As an effective path to QbD with known, minimized process variability, process intelligence must be used to go beyond the way technology transfer has traditionally been done, and thereby eliminate the "madness." It requires a new approach with improved collaboration using scientific process understanding that leads to reduced risks and more successful tech transfer (4). The industry has a long history of underestimating the complexity, level of difficulty, and time required for successful technology transfer (4).

Figure 1: Successful technology transfer requires collaboration among various teams.
As Figure 1 illustrates, successful technology transfer requires collaboration among local and contract process development teams, manufacturing, and quality operations to produce safe and efficacious products. Successful technology transfer has many facets: science-based procedures and specifications, clear process descriptions and protocols, robust assays and methods transfer, effective vendor selection, risk management, solid contracts, project management, training and communication, and so forth.

Another crucial requirement for the new process intelligence approach relies on leveraging technology, specifically using a self-service platform for data access, contextualization, analysis, and reporting to reduce risks and improve collaboration and regulatory compliance. A process-intelligence platform can provide a "layer" above all the relevant data sources that makes things simpler by allowing data to be accessed from a desktop view that fits the way users naturally think of where their data comes from. This is a key requirement for productive data analysis and more intensive, real-time collaboration.
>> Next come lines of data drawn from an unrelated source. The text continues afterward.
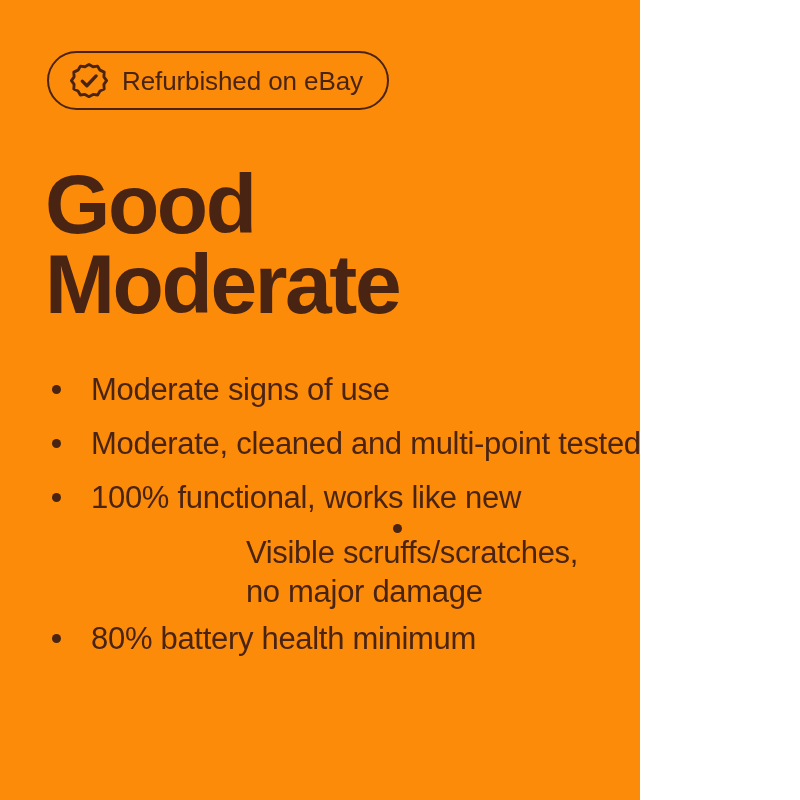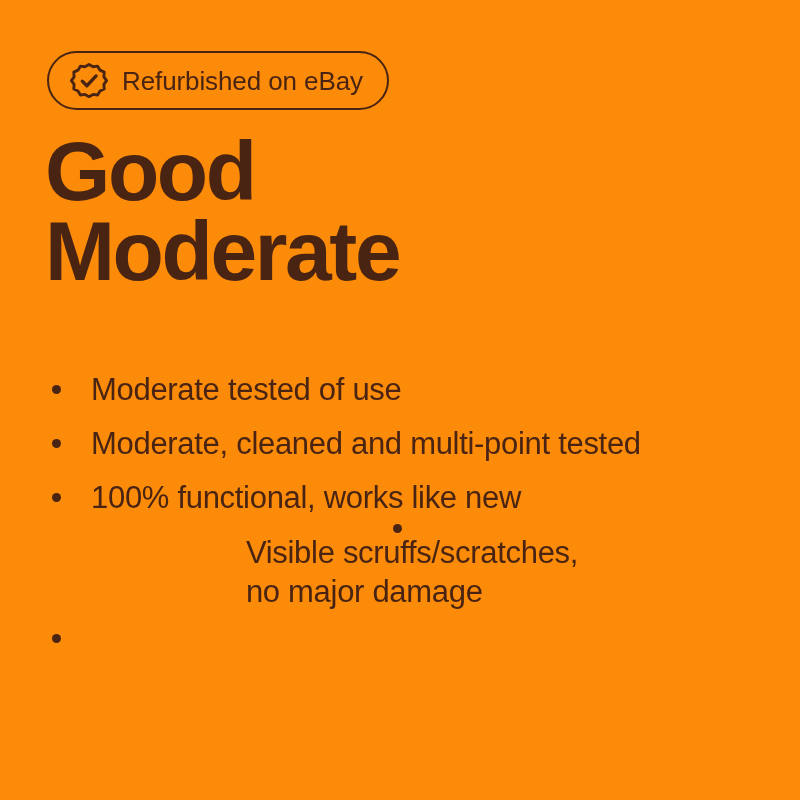--- a/index.html
+++ b/index.html
@@ -7,21 +7,21 @@
     padding: 0;
   }
   body {
     width: 800px;
     height: 800px;
     overflow: hidden;
     font-family: "Liberation Sans", sans-serif;
   }
   .card {
     position: relative;
-    width: 800px;
+    width: 640px;
     height: 800px;
     background: #FC8B09;
     box-sizing: border-box;
   }
 
   
   .badge {
     position: absolute;
     left: 47px;
     top: 51px;
@@ -47,21 +47,21 @@
     font-weight: 500;
     color: #4A2412;
     letter-spacing: -0.1px;
     white-space: nowrap;
   }
 
   
   .heading {
     position: absolute;
     left: 45px;
-    top: 131px;
+    top: 164px;
     margin: 0;
     font-size: 84px;
     line-height: 80px;
     font-weight: 700;
     letter-spacing: -2.4px;
     color: #4A2412;
   }
   .heading-line {
     display: block;
   }
@@ -120,33 +120,34 @@
   </div>
 
   <h1 class="heading">
     <span class="heading-line">Good</span>
     <span class="heading-line">Moderate</span>
   </h1>
 
   <ul class="features">
     <li class="feature">
       <span class="feature-dot"></span>
-      <span class="feature-text">Moderate tested of use</span>
+      <span class="feature-text">Moderate signs of use</span>
     </li>
     <li class="feature">
       <span class="feature-dot"></span>
       <span class="feature-text">Moderate, cleaned and multi-point tested</span>
     </li>
     <li class="feature">
       <span class="feature-dot"></span>
       <span class="feature-text">100% functional, works like new</span>
     </li>
     <li class="feature two-line">
       <span class="feature-dot"></span>
       <span class="feature-text">Visible scruffs/scratches,
 no major damage</span>
     </li>
     <li class="feature">
       <span class="feature-dot"></span>
+      <span class="feature-text">80% battery health minimum</span>
     </li>
   </ul>
 
 </div>
 
 </body></html>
This approach allows teams to collaborate at a much deeper level than normally seen within organizations or between sponsors and CMOs. All parties benefit from a two-way, interactive platform where expertise can be applied for technology transfer, process support, and risk reduction using all relevant process and quality data.

Whether using data for modeling to predict process outcomes or examining data to investigate batch or supply chain problems, teams save time compared with digging through spreadsheets, and leverage expertise across sites. A platform approach provides automated data contextualization for observational and investigational analytics, along with access to all types of data, and delivers value for non-programmers and non-statisticians who need to collaborate with their more analytics-savvy team members.

Such an approach can be institutionalized from the beginning at smaller start-up companies or retrofitted in larger organizations and CMOs. The checklist for a supporting process-intelligence platform includes the following criteria:

  • Self-service access to data from multiple disparate sources
  • Flexible, accurate capture of data from paper records
  • Automatic contextualization for specific types of analysis
  • Working with continuous and discrete data together
  • Domain-specific observational and investigational analytics
  • Automated analysis and reporting (e.g., batch reports, APRs).